Our Racism Fixation Is Getting Us Nowhere

Some media talking heads and journalists, such as CNN's Van Jones, are seizing on the killing of George Floyd while in the custody of police officers in Minneapolis, and the slaying of Ahmaud Abery by a father and son in Atlanta, as proof that white racism is as virulent as ever in the U.S.

The claim is nonsense, but before I explain why, I'm afraid I need to say what should not need saying: Anyone, police officer or private citizen, whether white, black, Hispanic or Asian, who murders another person or commits any act of unlawful violence against another human being, whether the victim is white, black, Hispanic or Asian, should and must be prosecuted to the fullest extent of the law.

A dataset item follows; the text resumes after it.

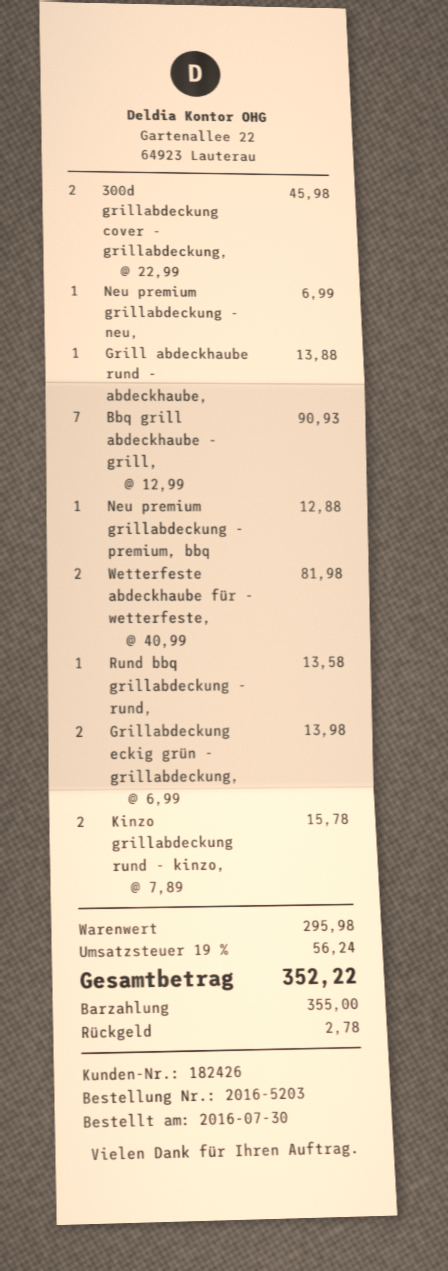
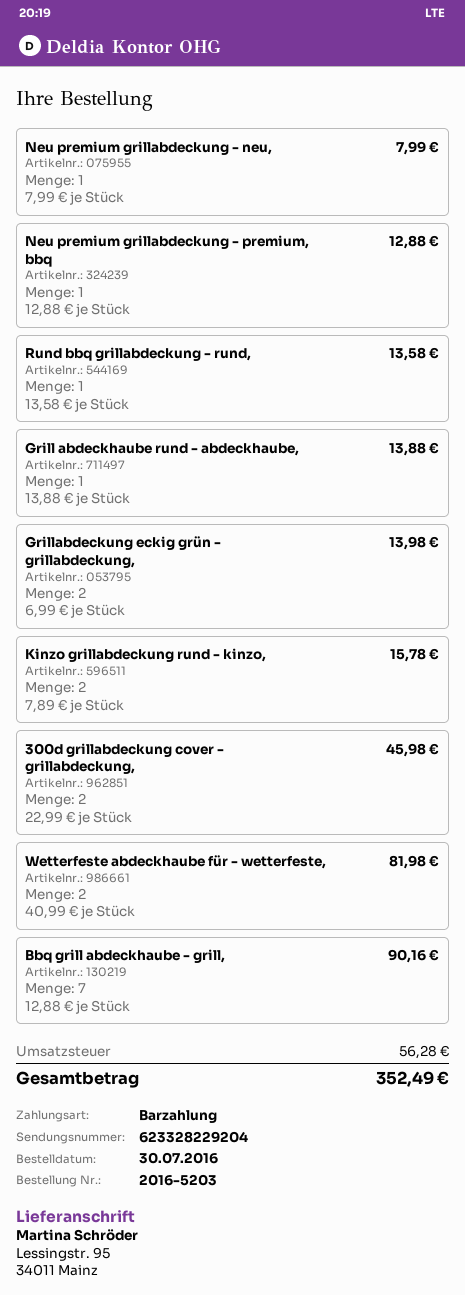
Neu premium grillabdeckung - neu,: 1 x 6.99 = 6.99 -> 1 x 7.99 = 7.99
Bbq grill abdeckhaube - grill,: 7 x 12.99 = 90.93 -> 7 x 12.88 = 90.16
tax: 56.24 -> 56.28
total: 352.22 -> 352.49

It should also go without saying that justice demands that no one should be condemned without having received due process and proven guilty in a court of law, not in the court of public opinion.

I'm defending neither the officers in Minneapolis nor the men in Georgia who shot Mr. Abery. Excessive use of force by police has been, and continues to be, a serious problem whatever the race of the officers and their victims. The individuals in these and similar cases should be tried and, if found guilty, punished.

Having said all that, it's absurd to cite these interracial killings that go viral on national media as proof of an inherent racism among whites. If interracial violence is to be the litmus test for racism then the attempt to make racism an exclusively white "disease" fails to achieve the purpose. The FBI's statistics show that, in fact, many more whites are the victims of black violence than vice versa.

Consider the statistics for interracial homicide. According to the FBI's crime statistics for 2015, the most recent year for which I could find data, whites murdered 229 blacks and blacks murdered 500 whites. Moreover, according to the US Census Bureau, non-Hispanic whites comprise approximately 61% of the population while blacks make up about 13%.

That means that although there are roughly only a fifth as many blacks as there are whites, blacks murdered more than twice as many whites in 2015 as whites murdered blacks. If interracial violence is an accurate indicator of racism then in members of which race is racism most prevalent?

The point of this is not to make a "who's worse" argument, but rather to urge that we get over our obsession with racism. Let's stop looking for racism in everything and everybody and start giving everyone the benefit of the doubt. Let's assume the best of every individual until that individual demonstrates unequivocally that they don't deserve that assumption. Let's assume that most Americans are good people who want to get along with their neighbor and want the best for everyone, whether white, black, Hispanic or Asian, until we're presented with solid, empirical reasons to abandon that assumption. Let's start judging people by the content of their character and not the color of their skin.

After all, the alternative, our national fixation on racism, is getting us nowhere.